Your goal | Transcribe the data that follows without changing a word, and omit the pictures.

(Web document revisions)
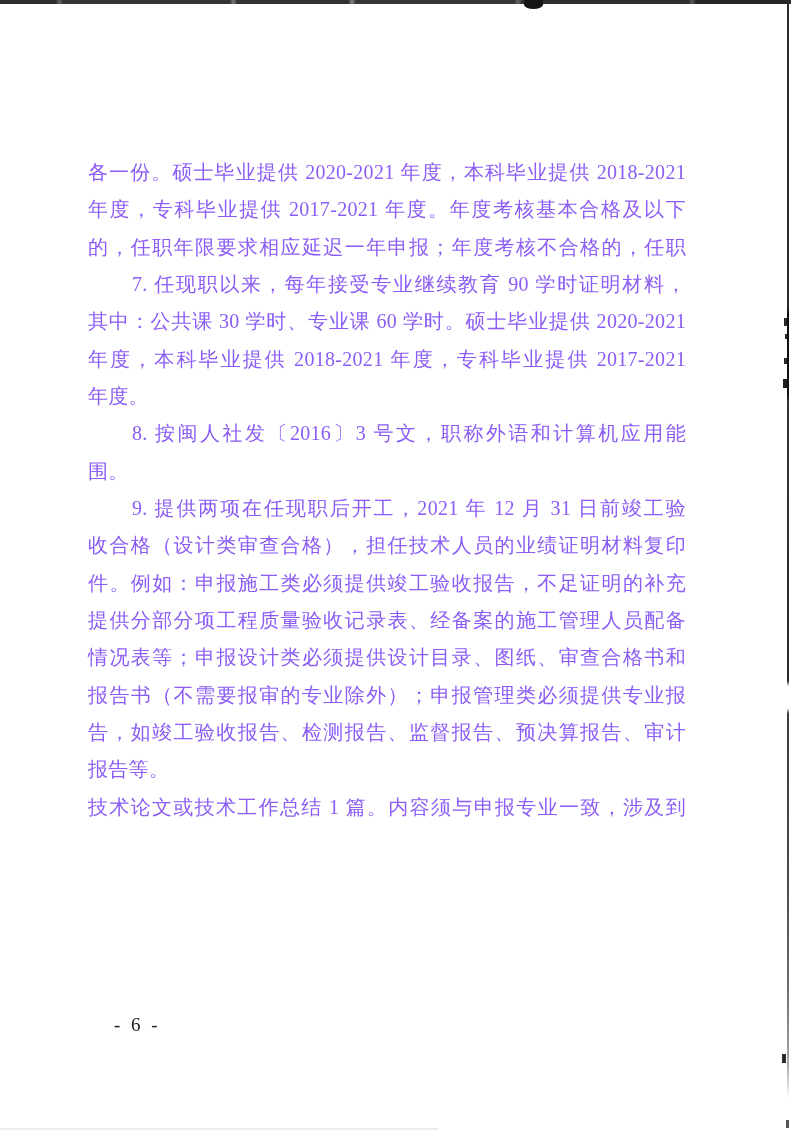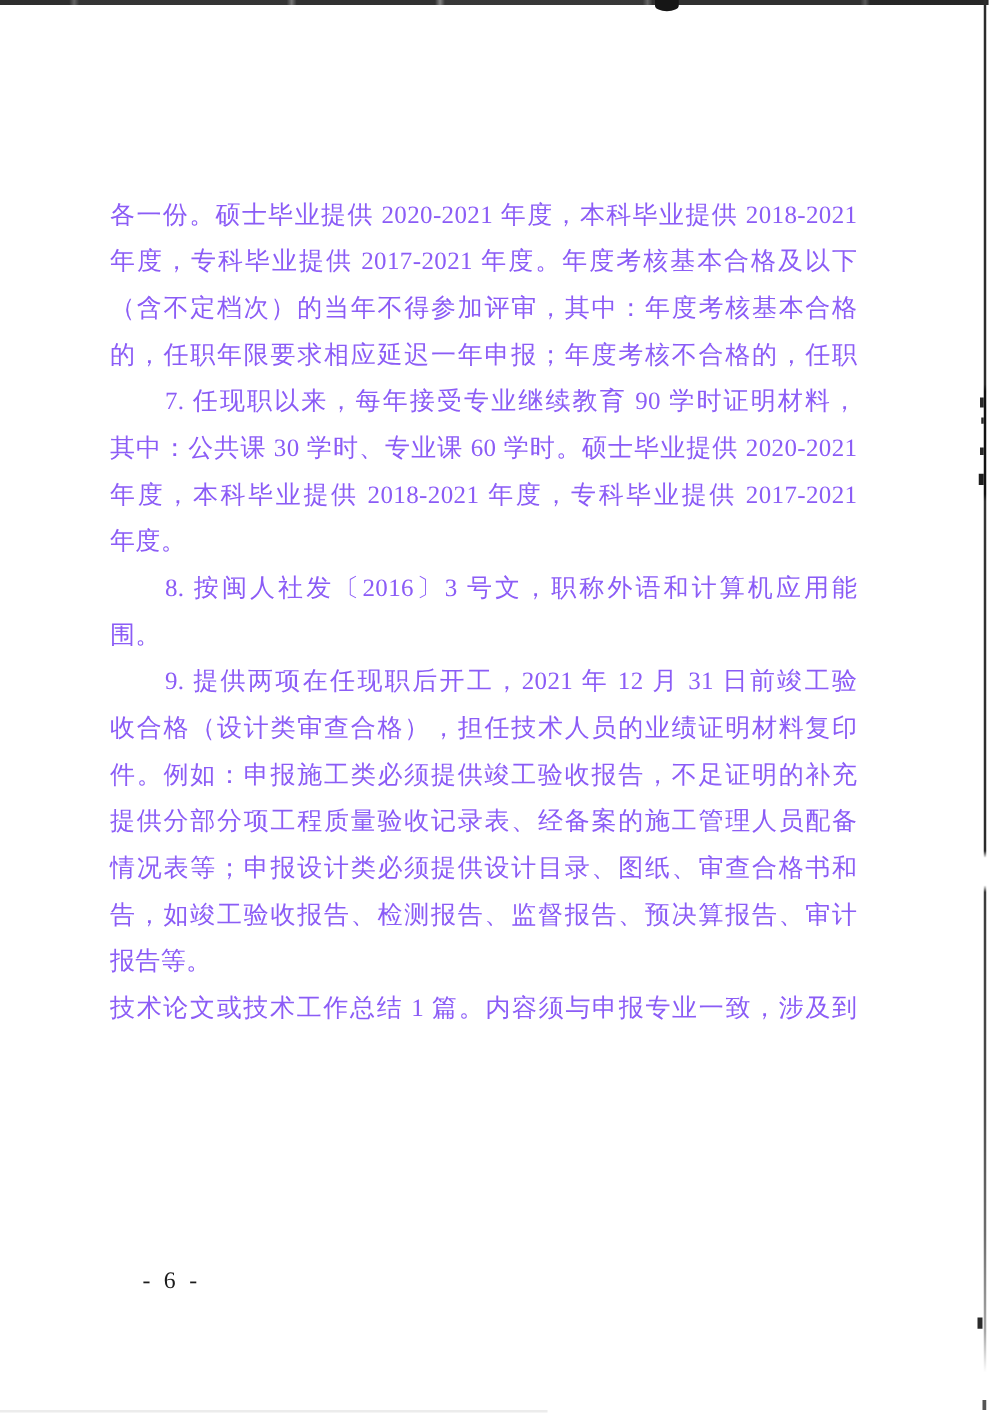--- a/index.html
+++ b/index.html
@@ -95,7 +95,6 @@
 
     <div class="line">各一份。硕士毕业提供 2020-2021 年度，本科毕业提供 2018-2021</div>
     <div class="line">年度，专科毕业提供 2017-2021 年度。年度考核基本合格及以下</div>
-    <div class="line">（含不定档次）的当年不得参加评审，其中：年度考核基本合格</div>
     <div class="line">的，任职年限要求相应延迟一年申报；年度考核不合格的，任职</div>
 
     <div class="line indent">7. 任现职以来，每年接受专业继续教育 90 学时证明材料，</div>

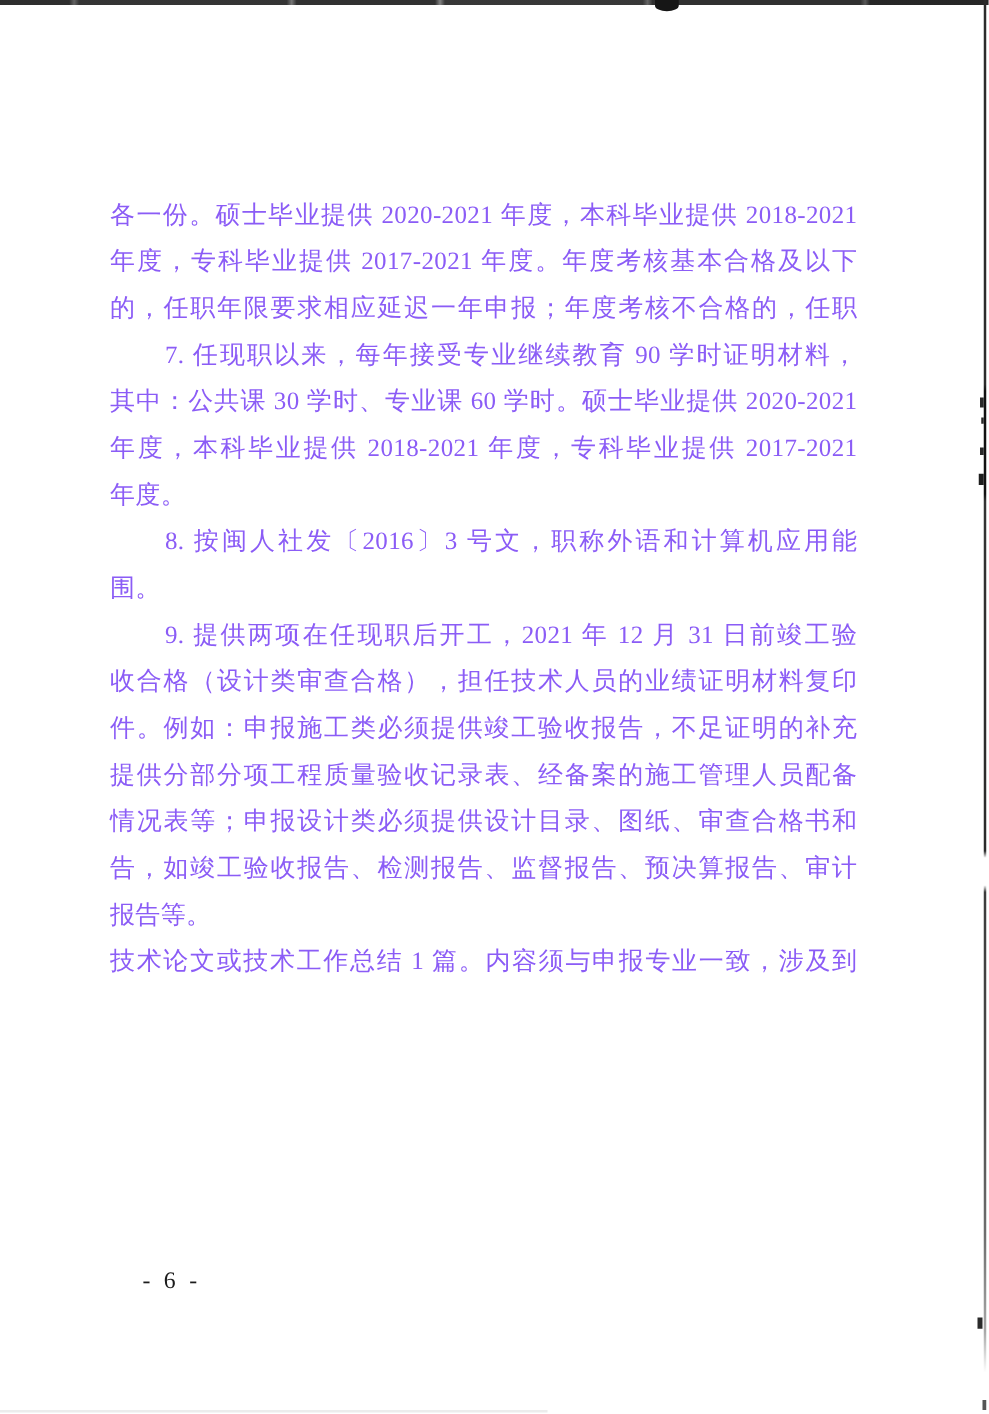--- a/index.html
+++ b/index.html
@@ -110,6 +110,7 @@
     <div class="line">件。例如：申报施工类必须提供竣工验收报告，不足证明的补充</div>
     <div class="line">提供分部分项工程质量验收记录表、经备案的施工管理人员配备</div>
     <div class="line">情况表等；申报设计类必须提供设计目录、图纸、审查合格书和</div>
+    <div class="line">报告书（不需要报审的专业除外）；申报管理类必须提供专业报</div>
     <div class="line">告，如竣工验收报告、检测报告、监督报告、预决算报告、审计</div>
     <div class="line parend">报告等。</div>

Solution to the exercise |
--- a/index.html
+++ b/index.html
@@ -95,7 +95,6 @@
 
     <div class="line">各一份。硕士毕业提供 2020-2021 年度，本科毕业提供 2018-2021</div>
     <div class="line">年度，专科毕业提供 2017-2021 年度。年度考核基本合格及以下</div>
-    <div class="line">（含不定档次）的当年不得参加评审，其中：年度考核基本合格</div>
     <div class="line">的，任职年限要求相应延迟一年申报；年度考核不合格的，任职</div>
 
     <div class="line indent">7. 任现职以来，每年接受专业继续教育 90 学时证明材料，</div>

--- a/index.html
+++ b/index.html
@@ -110,6 +110,7 @@
     <div class="line">件。例如：申报施工类必须提供竣工验收报告，不足证明的补充</div>
     <div class="line">提供分部分项工程质量验收记录表、经备案的施工管理人员配备</div>
     <div class="line">情况表等；申报设计类必须提供设计目录、图纸、审查合格书和</div>
+    <div class="line">报告书（不需要报审的专业除外）；申报管理类必须提供专业报</div>
     <div class="line">告，如竣工验收报告、检测报告、监督报告、预决算报告、审计</div>
     <div class="line parend">报告等。</div>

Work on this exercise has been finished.